Structured diff data

--- START ---

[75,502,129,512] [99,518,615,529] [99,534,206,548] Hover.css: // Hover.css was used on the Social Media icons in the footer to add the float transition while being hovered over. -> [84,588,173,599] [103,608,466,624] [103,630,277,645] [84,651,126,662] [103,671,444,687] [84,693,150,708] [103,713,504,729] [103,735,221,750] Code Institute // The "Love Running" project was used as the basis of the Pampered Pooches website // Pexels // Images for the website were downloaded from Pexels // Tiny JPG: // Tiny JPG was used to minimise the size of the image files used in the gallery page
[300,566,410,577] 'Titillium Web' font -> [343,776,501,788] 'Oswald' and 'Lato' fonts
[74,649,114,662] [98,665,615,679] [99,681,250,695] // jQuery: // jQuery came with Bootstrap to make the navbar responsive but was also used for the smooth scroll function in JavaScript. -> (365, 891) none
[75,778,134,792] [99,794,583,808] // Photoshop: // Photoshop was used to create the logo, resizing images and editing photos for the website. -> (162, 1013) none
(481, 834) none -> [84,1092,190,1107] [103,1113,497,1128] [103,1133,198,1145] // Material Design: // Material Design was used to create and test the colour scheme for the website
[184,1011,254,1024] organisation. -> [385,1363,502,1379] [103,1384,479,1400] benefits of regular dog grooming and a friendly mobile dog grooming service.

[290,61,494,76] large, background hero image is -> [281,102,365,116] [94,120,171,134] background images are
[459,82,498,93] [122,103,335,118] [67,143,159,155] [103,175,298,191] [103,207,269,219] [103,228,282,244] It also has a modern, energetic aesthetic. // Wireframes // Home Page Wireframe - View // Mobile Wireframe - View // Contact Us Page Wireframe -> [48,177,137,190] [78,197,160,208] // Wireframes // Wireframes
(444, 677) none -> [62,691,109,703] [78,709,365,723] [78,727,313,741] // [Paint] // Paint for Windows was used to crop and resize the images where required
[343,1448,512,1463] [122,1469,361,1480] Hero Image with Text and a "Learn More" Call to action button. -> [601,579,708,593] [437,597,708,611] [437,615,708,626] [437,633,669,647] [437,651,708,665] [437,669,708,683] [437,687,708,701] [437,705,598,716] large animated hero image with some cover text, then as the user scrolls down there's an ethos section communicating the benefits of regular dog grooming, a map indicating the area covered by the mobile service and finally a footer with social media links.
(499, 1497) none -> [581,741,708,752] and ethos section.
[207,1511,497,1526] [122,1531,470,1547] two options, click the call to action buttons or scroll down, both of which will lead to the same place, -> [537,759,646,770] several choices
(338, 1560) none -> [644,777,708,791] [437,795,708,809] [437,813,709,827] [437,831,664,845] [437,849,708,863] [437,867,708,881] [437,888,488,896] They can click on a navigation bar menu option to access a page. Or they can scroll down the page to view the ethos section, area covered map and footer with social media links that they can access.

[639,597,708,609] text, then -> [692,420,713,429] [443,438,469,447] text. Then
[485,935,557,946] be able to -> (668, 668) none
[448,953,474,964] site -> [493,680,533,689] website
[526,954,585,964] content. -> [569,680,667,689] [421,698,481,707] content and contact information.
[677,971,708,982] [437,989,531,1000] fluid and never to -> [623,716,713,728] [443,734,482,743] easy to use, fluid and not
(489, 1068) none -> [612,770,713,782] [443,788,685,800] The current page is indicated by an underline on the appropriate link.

--- END ---

EXERCISE PROMPT — Copy every entry exactly; no part may be left out.

ANSWER TO THIS EXERCISE —
[75,502,129,512] [99,518,615,529] [99,534,206,548] Hover.css: // Hover.css was used on the Social Media icons in the footer to add the float transition while being hovered over. -> [84,588,173,599] [103,608,466,624] [103,630,277,645] [84,651,126,662] [103,671,444,687] [84,693,150,708] [103,713,504,729] [103,735,221,750] Code Institute // The "Love Running" project was used as the basis of the Pampered Pooches website // Pexels // Images for the website were downloaded from Pexels // Tiny JPG: // Tiny JPG was used to minimise the size of the image files used in the gallery page
[300,566,410,577] 'Titillium Web' font -> [343,776,501,788] 'Oswald' and 'Lato' fonts
[74,649,114,662] [98,665,615,679] [99,681,250,695] // jQuery: // jQuery came with Bootstrap to make the navbar responsive but was also used for the smooth scroll function in JavaScript. -> (365, 891) none
[75,778,134,792] [99,794,583,808] // Photoshop: // Photoshop was used to create the logo, resizing images and editing photos for the website. -> (162, 1013) none
(481, 834) none -> [84,1092,190,1107] [103,1113,497,1128] [103,1133,198,1145] // Material Design: // Material Design was used to create and test the colour scheme for the website
[184,1011,254,1024] organisation. -> [385,1363,502,1379] [103,1384,479,1400] benefits of regular dog grooming and a friendly mobile dog grooming service.

[290,61,494,76] large, background hero image is -> [281,102,365,116] [94,120,171,134] background images are
[459,82,498,93] [122,103,335,118] [67,143,159,155] [103,175,298,191] [103,207,269,219] [103,228,282,244] It also has a modern, energetic aesthetic. // Wireframes // Home Page Wireframe - View // Mobile Wireframe - View // Contact Us Page Wireframe -> [48,177,137,190] [78,197,160,208] // Wireframes // Wireframes
(444, 677) none -> [62,691,109,703] [78,709,365,723] [78,727,313,741] // [Paint] // Paint for Windows was used to crop and resize the images where required
[343,1448,512,1463] [122,1469,361,1480] Hero Image with Text and a "Learn More" Call to action button. -> [601,579,708,593] [437,597,708,611] [437,615,708,626] [437,633,669,647] [437,651,708,665] [437,669,708,683] [437,687,708,701] [437,705,598,716] large animated hero image with some cover text, then as the user scrolls down there's an ethos section communicating the benefits of regular dog grooming, a map indicating the area covered by the mobile service and finally a footer with social media links.
(499, 1497) none -> [581,741,708,752] and ethos section.
[207,1511,497,1526] [122,1531,470,1547] two options, click the call to action buttons or scroll down, both of which will lead to the same place, -> [537,759,646,770] several choices
(338, 1560) none -> [644,777,708,791] [437,795,708,809] [437,813,709,827] [437,831,664,845] [437,849,708,863] [437,867,708,881] [437,888,488,896] They can click on a navigation bar menu option to access a page. Or they can scroll down the page to view the ethos section, area covered map and footer with social media links that they can access.

[639,597,708,609] text, then -> [692,420,713,429] [443,438,469,447] text. Then
[485,935,557,946] be able to -> (668, 668) none
[448,953,474,964] site -> [493,680,533,689] website
[526,954,585,964] content. -> [569,680,667,689] [421,698,481,707] content and contact information.
[677,971,708,982] [437,989,531,1000] fluid and never to -> [623,716,713,728] [443,734,482,743] easy to use, fluid and not
(489, 1068) none -> [612,770,713,782] [443,788,685,800] The current page is indicated by an underline on the appropriate link.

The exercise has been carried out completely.